= Data for analysis =
——

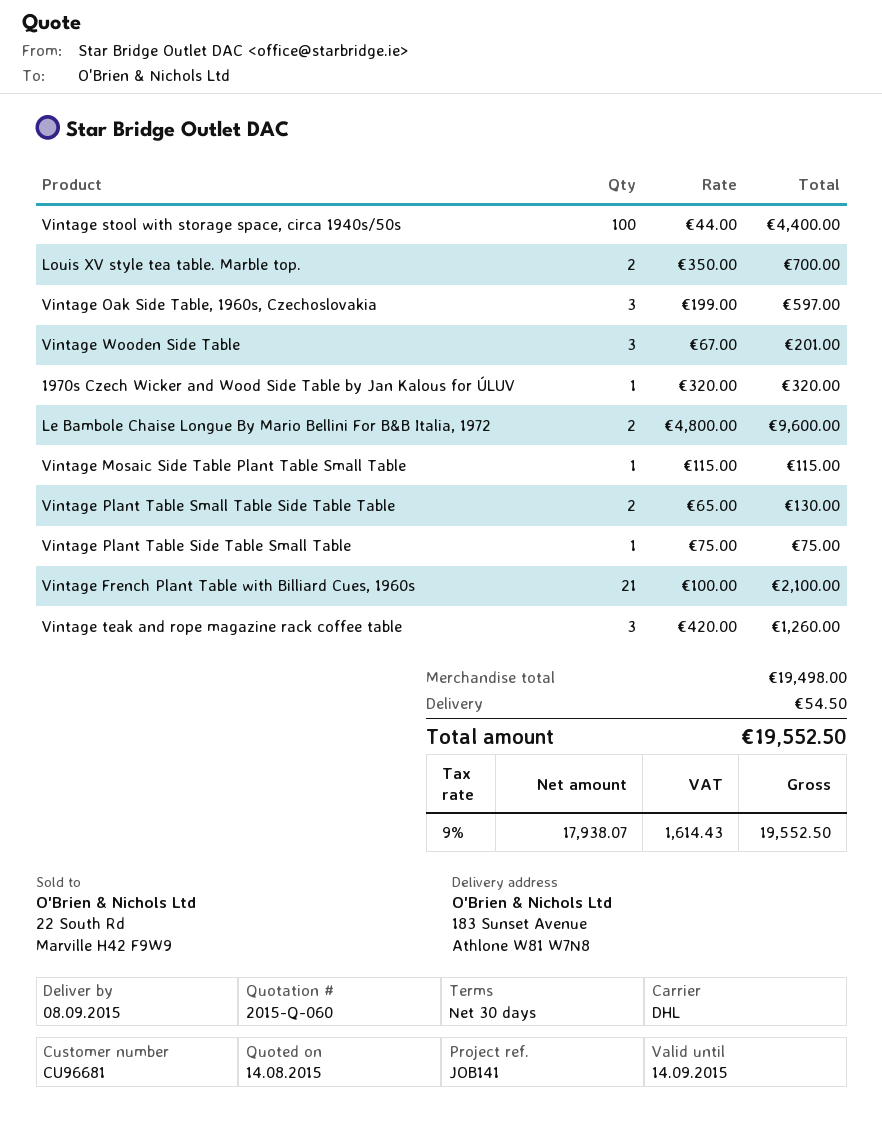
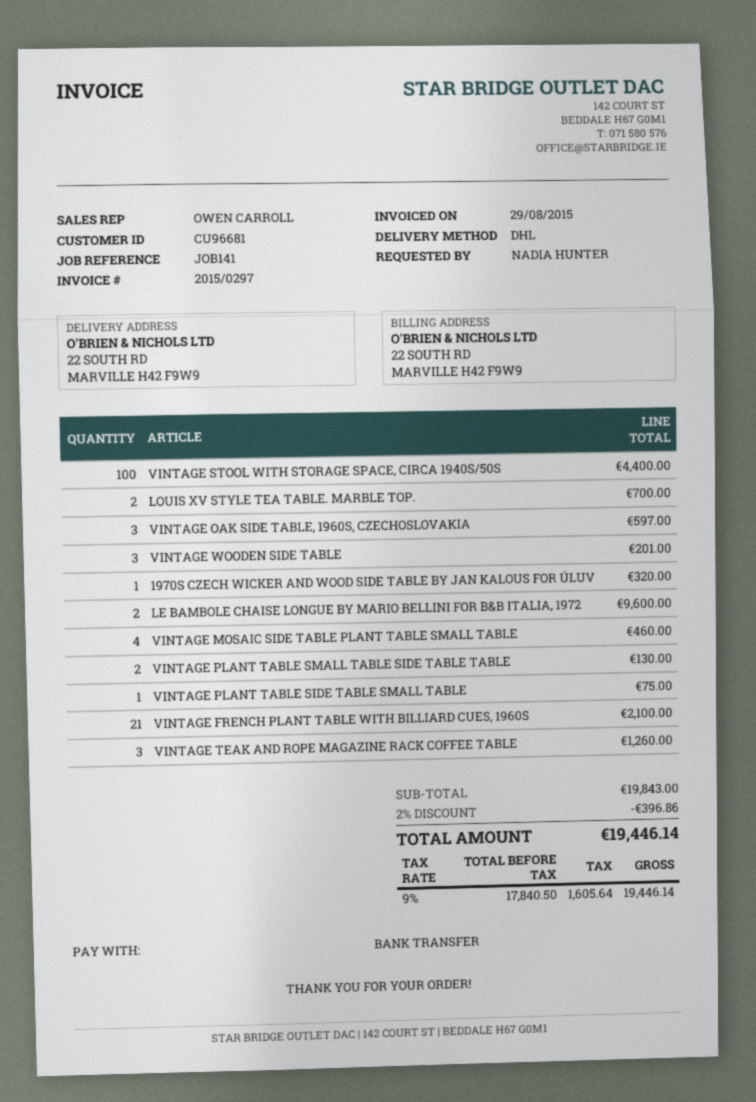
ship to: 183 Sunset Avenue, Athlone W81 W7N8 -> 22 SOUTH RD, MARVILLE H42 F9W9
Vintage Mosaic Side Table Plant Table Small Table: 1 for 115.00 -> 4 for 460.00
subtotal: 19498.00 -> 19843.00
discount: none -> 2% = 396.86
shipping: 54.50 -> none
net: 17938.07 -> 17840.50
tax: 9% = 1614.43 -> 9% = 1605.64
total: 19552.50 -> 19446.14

——

= Your objective =
Answer with a single number: the count of lines above that contain the string "none".

= Response for this exercise =
2